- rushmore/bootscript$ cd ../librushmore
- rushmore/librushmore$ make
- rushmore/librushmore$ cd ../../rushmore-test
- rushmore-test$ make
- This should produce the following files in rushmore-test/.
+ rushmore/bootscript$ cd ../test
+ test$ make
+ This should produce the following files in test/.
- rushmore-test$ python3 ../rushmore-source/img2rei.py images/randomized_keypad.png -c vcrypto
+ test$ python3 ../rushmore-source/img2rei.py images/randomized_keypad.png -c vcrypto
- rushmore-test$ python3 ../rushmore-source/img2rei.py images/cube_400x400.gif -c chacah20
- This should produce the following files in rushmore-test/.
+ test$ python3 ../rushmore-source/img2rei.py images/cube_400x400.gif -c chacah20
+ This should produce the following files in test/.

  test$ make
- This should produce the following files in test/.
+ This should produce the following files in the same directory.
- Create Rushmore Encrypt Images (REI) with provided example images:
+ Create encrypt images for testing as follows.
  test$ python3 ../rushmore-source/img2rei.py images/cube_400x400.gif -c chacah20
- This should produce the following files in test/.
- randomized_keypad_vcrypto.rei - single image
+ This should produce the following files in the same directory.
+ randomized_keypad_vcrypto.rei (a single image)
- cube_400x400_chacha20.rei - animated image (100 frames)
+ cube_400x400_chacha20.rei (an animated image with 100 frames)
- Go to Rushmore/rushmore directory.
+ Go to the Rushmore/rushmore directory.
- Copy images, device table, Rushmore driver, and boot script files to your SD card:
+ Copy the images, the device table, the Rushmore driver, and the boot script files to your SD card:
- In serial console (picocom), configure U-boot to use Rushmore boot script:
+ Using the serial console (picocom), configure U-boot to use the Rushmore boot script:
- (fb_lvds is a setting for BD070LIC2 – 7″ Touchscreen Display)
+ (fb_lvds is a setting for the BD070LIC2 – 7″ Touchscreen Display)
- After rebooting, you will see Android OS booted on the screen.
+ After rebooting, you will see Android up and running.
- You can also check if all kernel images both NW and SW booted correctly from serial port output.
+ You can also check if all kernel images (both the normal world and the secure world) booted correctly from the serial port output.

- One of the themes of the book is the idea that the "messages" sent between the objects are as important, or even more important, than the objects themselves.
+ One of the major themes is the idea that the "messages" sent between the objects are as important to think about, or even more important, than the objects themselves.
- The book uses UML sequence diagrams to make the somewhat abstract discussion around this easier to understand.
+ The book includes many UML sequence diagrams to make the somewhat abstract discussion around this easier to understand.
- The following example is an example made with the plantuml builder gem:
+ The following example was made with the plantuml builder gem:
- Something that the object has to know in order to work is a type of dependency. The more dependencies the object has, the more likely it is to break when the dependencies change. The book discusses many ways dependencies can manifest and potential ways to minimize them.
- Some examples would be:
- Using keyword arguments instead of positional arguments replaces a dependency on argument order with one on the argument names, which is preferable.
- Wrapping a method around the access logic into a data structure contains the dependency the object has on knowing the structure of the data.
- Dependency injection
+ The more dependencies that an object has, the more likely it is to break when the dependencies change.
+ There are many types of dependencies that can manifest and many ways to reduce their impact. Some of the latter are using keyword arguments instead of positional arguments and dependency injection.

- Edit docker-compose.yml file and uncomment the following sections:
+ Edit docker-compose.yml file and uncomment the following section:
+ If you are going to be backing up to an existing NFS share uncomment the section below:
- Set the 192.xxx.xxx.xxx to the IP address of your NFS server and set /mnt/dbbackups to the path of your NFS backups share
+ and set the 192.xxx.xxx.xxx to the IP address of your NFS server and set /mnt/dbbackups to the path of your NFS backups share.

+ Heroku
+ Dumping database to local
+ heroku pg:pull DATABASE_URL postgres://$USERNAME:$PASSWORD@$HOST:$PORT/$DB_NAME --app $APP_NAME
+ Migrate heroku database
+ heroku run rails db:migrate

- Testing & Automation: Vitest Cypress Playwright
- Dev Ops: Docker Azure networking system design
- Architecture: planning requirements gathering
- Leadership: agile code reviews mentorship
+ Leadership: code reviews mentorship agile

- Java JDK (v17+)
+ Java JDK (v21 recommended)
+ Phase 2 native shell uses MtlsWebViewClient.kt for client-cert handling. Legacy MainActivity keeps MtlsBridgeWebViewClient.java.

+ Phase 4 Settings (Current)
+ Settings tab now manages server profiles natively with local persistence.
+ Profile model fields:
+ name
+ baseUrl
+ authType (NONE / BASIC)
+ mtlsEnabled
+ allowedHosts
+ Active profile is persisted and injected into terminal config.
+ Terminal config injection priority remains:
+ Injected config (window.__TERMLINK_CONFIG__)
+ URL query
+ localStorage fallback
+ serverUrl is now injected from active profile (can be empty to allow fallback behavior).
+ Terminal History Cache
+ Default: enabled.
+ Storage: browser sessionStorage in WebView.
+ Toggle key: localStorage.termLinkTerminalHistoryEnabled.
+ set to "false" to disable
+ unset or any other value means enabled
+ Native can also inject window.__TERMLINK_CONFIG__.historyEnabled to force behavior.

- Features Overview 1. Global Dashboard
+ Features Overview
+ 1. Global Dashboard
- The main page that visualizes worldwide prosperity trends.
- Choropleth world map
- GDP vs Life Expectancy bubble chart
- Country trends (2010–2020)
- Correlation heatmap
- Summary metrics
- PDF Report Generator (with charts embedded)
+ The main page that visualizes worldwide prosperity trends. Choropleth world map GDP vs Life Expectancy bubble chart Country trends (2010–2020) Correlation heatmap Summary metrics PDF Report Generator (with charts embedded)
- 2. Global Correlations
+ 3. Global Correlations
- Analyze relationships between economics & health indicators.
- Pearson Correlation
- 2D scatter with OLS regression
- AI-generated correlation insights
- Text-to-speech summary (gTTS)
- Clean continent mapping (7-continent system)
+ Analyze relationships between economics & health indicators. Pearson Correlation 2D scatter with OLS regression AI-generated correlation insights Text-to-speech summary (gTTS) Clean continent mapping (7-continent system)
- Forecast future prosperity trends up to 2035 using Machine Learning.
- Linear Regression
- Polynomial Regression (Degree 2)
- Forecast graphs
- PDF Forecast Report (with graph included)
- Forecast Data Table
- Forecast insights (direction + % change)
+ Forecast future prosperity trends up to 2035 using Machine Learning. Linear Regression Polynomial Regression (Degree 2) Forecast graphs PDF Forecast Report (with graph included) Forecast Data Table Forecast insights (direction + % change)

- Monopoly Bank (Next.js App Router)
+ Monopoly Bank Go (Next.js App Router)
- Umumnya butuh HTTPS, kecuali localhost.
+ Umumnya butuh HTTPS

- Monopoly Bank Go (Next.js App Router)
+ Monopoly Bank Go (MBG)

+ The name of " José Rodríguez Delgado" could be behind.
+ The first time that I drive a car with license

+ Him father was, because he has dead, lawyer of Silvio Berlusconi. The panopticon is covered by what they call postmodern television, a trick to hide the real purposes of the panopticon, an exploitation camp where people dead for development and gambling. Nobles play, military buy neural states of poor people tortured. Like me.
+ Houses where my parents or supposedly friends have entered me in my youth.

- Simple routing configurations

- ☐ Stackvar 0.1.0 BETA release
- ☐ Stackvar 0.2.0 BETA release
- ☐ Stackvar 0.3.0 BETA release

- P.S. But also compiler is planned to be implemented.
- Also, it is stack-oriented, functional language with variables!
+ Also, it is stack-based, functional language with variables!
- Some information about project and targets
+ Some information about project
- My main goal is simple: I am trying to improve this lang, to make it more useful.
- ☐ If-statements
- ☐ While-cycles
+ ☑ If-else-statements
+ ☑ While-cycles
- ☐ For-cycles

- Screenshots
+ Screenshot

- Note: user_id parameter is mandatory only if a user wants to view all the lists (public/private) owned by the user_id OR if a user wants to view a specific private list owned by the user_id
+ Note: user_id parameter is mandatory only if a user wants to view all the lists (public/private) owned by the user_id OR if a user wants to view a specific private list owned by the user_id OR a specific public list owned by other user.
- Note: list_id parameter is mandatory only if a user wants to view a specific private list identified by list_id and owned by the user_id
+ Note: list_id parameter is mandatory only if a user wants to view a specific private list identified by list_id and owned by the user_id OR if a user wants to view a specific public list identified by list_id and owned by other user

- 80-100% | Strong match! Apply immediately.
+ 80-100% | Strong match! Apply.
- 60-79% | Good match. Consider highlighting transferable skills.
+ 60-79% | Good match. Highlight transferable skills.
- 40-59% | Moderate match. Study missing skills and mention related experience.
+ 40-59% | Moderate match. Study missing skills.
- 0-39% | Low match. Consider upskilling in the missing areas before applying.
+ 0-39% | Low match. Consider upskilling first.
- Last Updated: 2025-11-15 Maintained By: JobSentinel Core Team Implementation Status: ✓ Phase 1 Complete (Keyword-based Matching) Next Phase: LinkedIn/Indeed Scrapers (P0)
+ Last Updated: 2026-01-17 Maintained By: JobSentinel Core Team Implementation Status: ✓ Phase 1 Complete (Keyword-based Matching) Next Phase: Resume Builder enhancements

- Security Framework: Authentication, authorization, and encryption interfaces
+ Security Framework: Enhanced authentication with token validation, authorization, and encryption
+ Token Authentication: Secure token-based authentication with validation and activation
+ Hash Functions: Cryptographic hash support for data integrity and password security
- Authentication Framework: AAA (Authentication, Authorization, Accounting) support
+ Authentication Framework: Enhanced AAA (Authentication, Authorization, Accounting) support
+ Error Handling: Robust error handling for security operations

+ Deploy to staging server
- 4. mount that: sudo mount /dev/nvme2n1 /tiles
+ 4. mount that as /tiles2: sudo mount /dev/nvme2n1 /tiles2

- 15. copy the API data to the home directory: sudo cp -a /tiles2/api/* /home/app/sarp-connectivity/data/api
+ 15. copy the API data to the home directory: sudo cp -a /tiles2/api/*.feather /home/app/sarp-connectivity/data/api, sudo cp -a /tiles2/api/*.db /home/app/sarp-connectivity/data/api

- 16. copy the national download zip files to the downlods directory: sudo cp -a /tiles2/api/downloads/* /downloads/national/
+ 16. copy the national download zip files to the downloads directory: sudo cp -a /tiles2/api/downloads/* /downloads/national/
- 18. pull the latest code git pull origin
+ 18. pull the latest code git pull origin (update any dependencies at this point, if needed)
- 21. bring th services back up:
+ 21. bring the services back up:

# # # # # # #

With the line containing "- 18. pull the latest code git pull origin" as the first, output each line through the final line of the entries above, exactly.

- 18. pull the latest code git pull origin
+ 18. pull the latest code git pull origin (update any dependencies at this point, if needed)
- 21. bring th services back up:
+ 21. bring the services back up:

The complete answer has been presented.